**Task material:**
++++++++++++++++++++

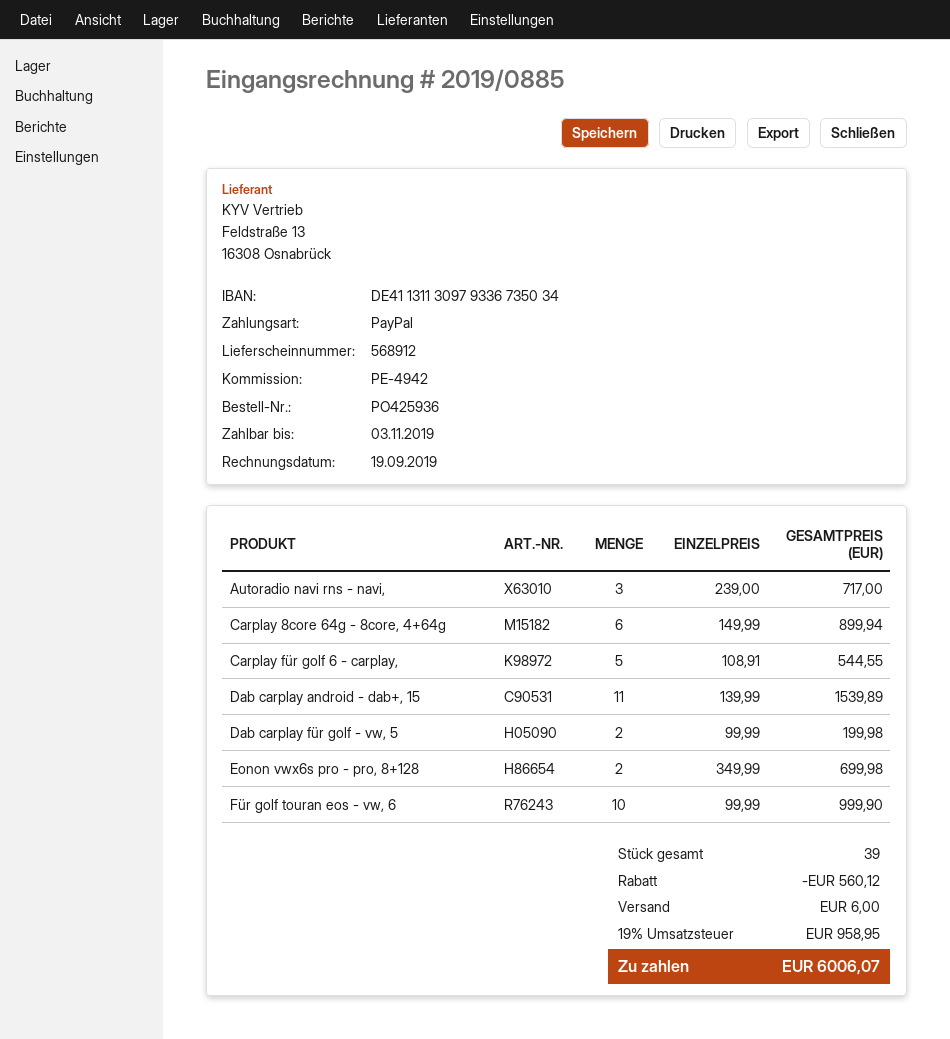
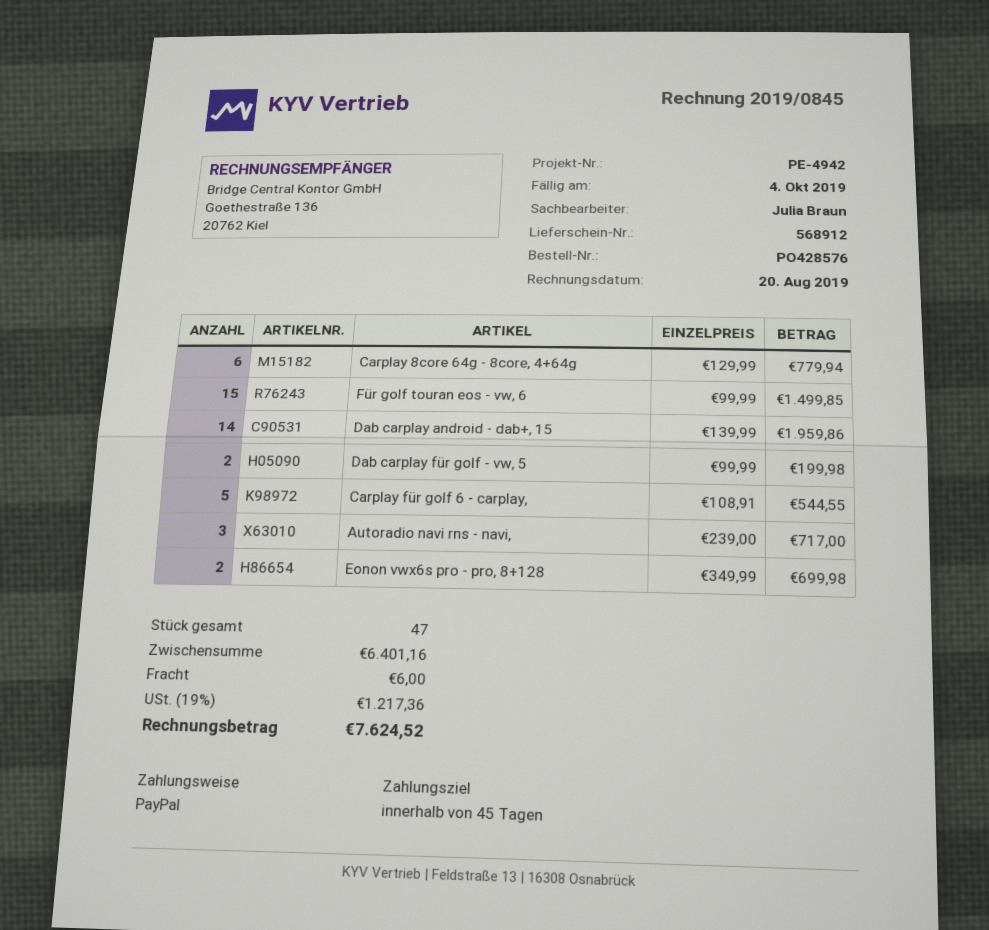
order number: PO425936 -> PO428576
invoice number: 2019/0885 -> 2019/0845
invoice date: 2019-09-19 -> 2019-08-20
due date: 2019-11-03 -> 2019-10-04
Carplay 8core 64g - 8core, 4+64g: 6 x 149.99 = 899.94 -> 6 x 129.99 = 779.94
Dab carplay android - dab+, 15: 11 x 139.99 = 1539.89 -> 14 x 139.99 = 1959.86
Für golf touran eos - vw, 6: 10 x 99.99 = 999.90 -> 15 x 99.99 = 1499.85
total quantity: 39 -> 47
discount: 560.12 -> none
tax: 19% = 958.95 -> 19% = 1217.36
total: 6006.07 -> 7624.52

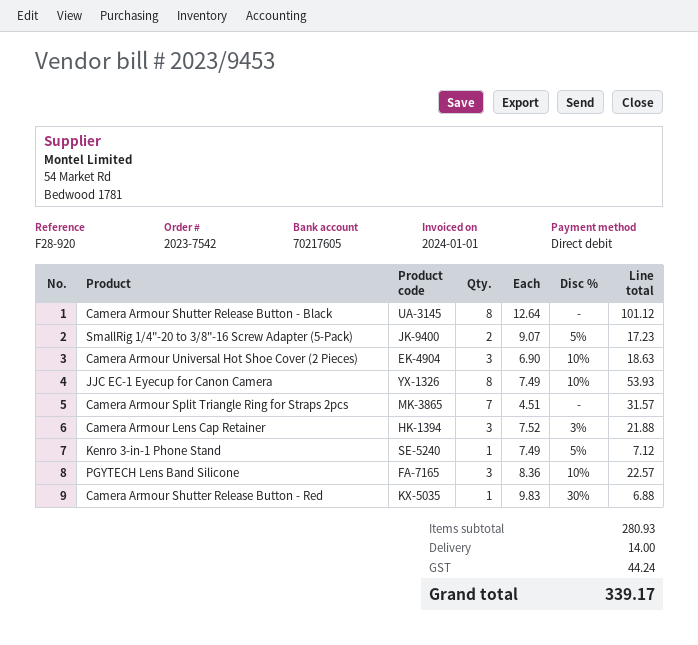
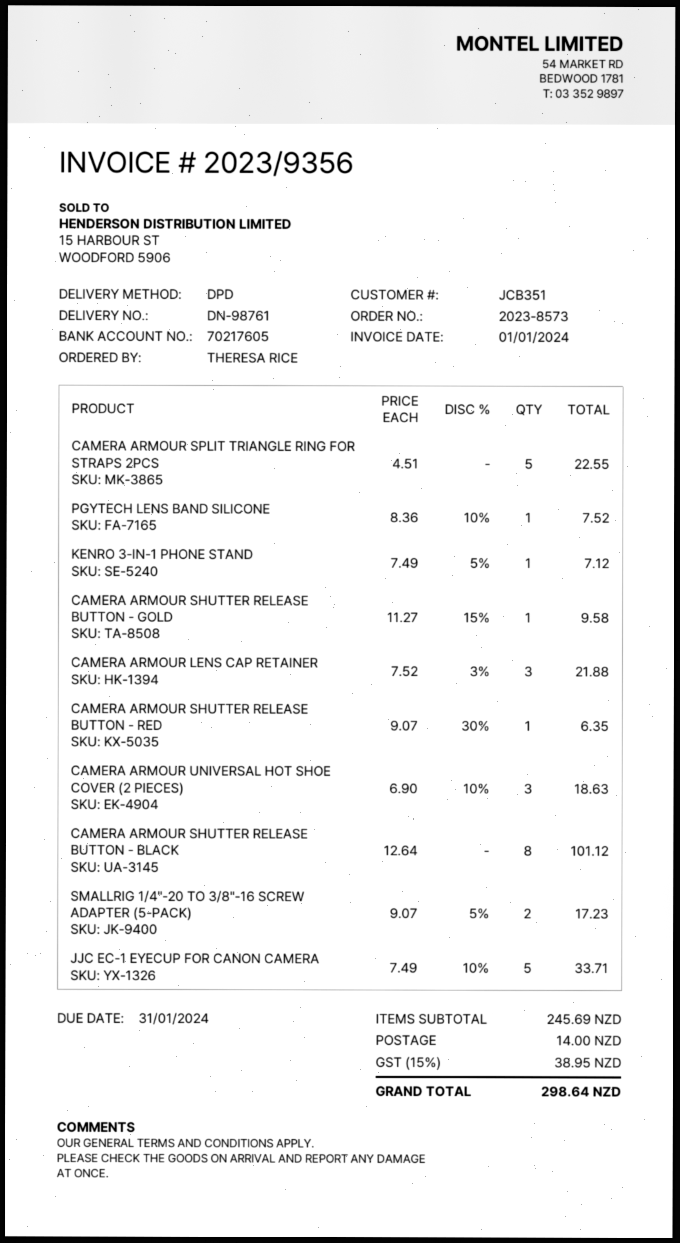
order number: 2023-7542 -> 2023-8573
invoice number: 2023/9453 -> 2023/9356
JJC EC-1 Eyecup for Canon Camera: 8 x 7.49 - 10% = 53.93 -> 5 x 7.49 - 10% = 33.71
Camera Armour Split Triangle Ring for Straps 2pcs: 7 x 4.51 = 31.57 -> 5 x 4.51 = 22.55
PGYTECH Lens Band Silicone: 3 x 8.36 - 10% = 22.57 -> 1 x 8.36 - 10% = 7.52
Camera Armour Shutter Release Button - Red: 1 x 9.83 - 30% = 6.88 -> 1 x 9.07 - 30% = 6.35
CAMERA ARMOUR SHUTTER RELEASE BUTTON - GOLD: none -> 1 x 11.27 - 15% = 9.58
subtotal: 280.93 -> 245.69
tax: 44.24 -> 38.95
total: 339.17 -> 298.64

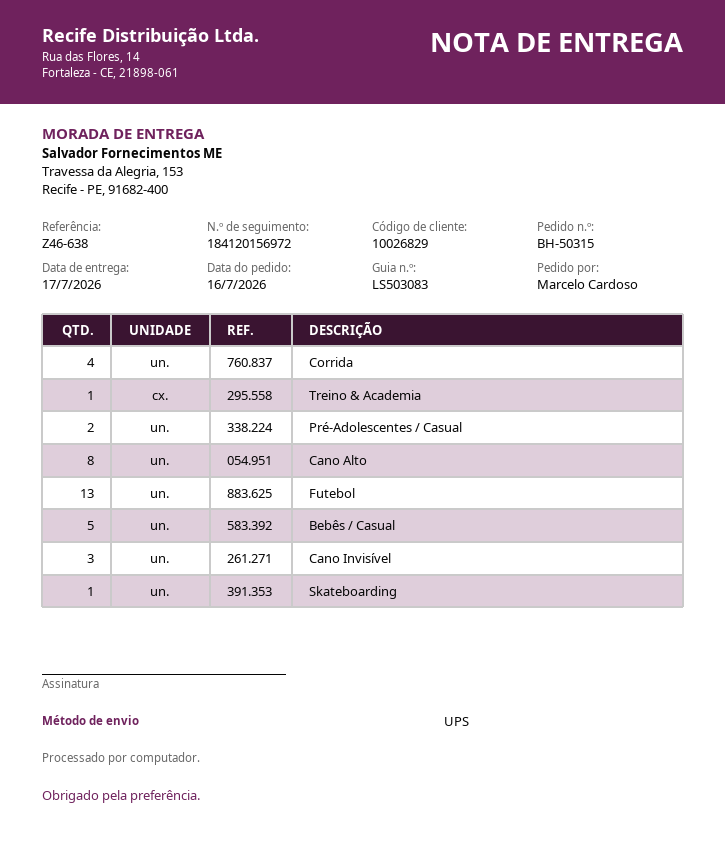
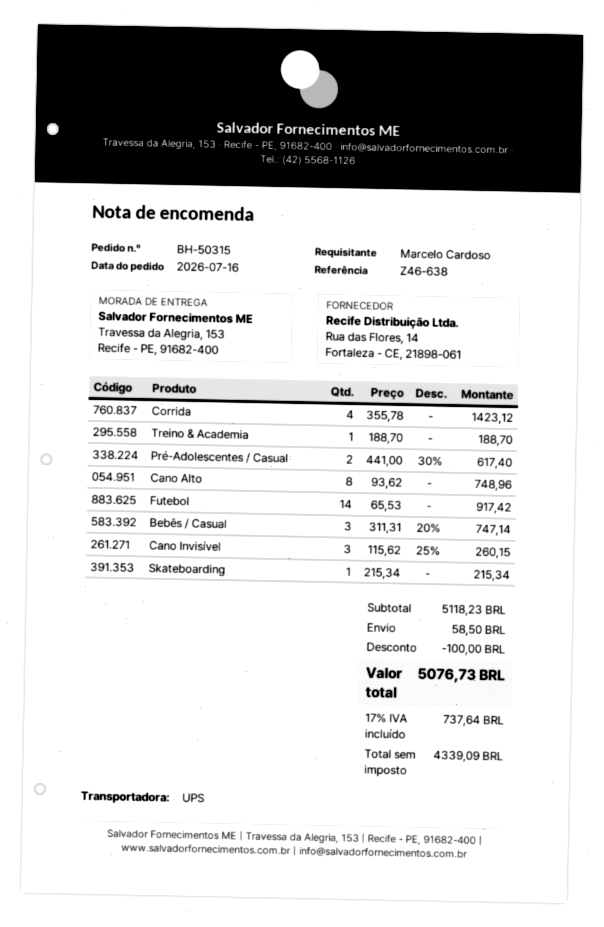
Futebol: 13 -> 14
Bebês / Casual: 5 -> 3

++++++++++++++++++++

**What this task involves:**
The whole listing above should be restated word for word, minus any images.

**Your solution:**
order number: PO425936 -> PO428576
invoice number: 2019/0885 -> 2019/0845
invoice date: 2019-09-19 -> 2019-08-20
due date: 2019-11-03 -> 2019-10-04
Carplay 8core 64g - 8core, 4+64g: 6 x 149.99 = 899.94 -> 6 x 129.99 = 779.94
Dab carplay android - dab+, 15: 11 x 139.99 = 1539.89 -> 14 x 139.99 = 1959.86
Für golf touran eos - vw, 6: 10 x 99.99 = 999.90 -> 15 x 99.99 = 1499.85
total quantity: 39 -> 47
discount: 560.12 -> none
tax: 19% = 958.95 -> 19% = 1217.36
total: 6006.07 -> 7624.52

order number: 2023-7542 -> 2023-8573
invoice number: 2023/9453 -> 2023/9356
JJC EC-1 Eyecup for Canon Camera: 8 x 7.49 - 10% = 53.93 -> 5 x 7.49 - 10% = 33.71
Camera Armour Split Triangle Ring for Straps 2pcs: 7 x 4.51 = 31.57 -> 5 x 4.51 = 22.55
PGYTECH Lens Band Silicone: 3 x 8.36 - 10% = 22.57 -> 1 x 8.36 - 10% = 7.52
Camera Armour Shutter Release Button - Red: 1 x 9.83 - 30% = 6.88 -> 1 x 9.07 - 30% = 6.35
CAMERA ARMOUR SHUTTER RELEASE BUTTON - GOLD: none -> 1 x 11.27 - 15% = 9.58
subtotal: 280.93 -> 245.69
tax: 44.24 -> 38.95
total: 339.17 -> 298.64

Futebol: 13 -> 14
Bebês / Casual: 5 -> 3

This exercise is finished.